Cuando un deportista se sabe tramposo años después de haber obtenido esos triunfos que conmovieron al mundo, uno se pregunta si tuvo la mala suerte de que le cayera la justicia o si realmente ese tipo de prácticas no son generales.
Cuando un director técnico es sorprendido in fraganti haciendo cosas indebidas como saltarse el reglamento o embolsarse dinero ilícito, la conciencia también
inquiere si se trata de un mal generalizado o si verdaderamente el malhechor es aguja en un pajar.
En este mundo en el que no hay absolutos aunque muchas veces queramos suponer que todo es blanco o todo es negro, el castigo a Sam Allardyce es una buena noticia.
El técnico por un día del Equipo de la Rosa vive bajo sospecha desde hace mucho tiempo. O por lo menos en México supimos en su momento la versión de Jared Borgetti, quien no jugaba en el Bolton porque el propio Allardyce no había pedido su contratación. No era manejado por su hijo, quien fungía como su agente.
El hecho de despedir de manera fulminante al susodicho, vuelve a abrir el debate sobre las sucias trampas que en el futbol han tenido su máxima expresión en el organismo que le rige.
El ciudadano de a pie supone que en el futbol impera la trampa.

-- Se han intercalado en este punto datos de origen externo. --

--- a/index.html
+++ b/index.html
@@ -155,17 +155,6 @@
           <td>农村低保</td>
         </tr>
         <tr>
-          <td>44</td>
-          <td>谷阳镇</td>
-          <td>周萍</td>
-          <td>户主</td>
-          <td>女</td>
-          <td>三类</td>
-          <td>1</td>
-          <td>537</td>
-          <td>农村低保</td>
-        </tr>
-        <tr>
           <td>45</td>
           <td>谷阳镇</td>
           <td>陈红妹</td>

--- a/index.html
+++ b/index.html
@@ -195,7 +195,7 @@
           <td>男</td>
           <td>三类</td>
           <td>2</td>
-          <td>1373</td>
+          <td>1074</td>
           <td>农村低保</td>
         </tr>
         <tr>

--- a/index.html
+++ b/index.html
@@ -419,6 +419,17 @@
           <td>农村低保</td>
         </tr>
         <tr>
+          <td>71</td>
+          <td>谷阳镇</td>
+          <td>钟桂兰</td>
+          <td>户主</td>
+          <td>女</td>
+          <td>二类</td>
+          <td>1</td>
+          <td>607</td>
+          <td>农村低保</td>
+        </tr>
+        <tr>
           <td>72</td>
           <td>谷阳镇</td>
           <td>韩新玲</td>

Todos tenemos algún sobrino que no llegó a ser Maradona porque en fuerzas básicas su entrenador le pedía dinero. Y que cuando los refuerzos llegan a algún equipo profesional seguramente hay una gran repartición de dólares entre los involucrados.
Si cuando Lance Armstrong declaró su culpabilidad nos hizo preguntar si todos los ciclistas se dopaban, con el caso de Allardyce podemos tener la misma duda.
Sea como sea y cada quien con su conciencia, que se haya decidido en cuestión de minutos que ese comportamiento no corresponde a la investidura que se le había concebido, indica que aunque la moral es sólo una, cada quien la interpreta a su manera.
En la Liga Premier, una declaración de cualquier entrenador en la que ponga bajo sospecha al árbitro, cuesta miles de libras esterlinas. Las multas son inapelables y mayúsculas.
En México hay quien sigue pensando que Miguel Herrera no debió salir del Tri pese a golpear a un comentarista. O que los bailes de Tomás Boy no fueron dirigidos a una tribuna que le increpaba. O incluso que las desmedidas fiestas dentro de una concentración de Selección Mexicana debieran ser vistas con normalidad.
Pasarse un alto se ve distinto en un país y en otro. Mentir en un testimonio, también.
Y aunque hay de ligerezas a ligerezas, el futbol sí debe defender valores universales.
Qué bueno que los ingleses sí lo vean así.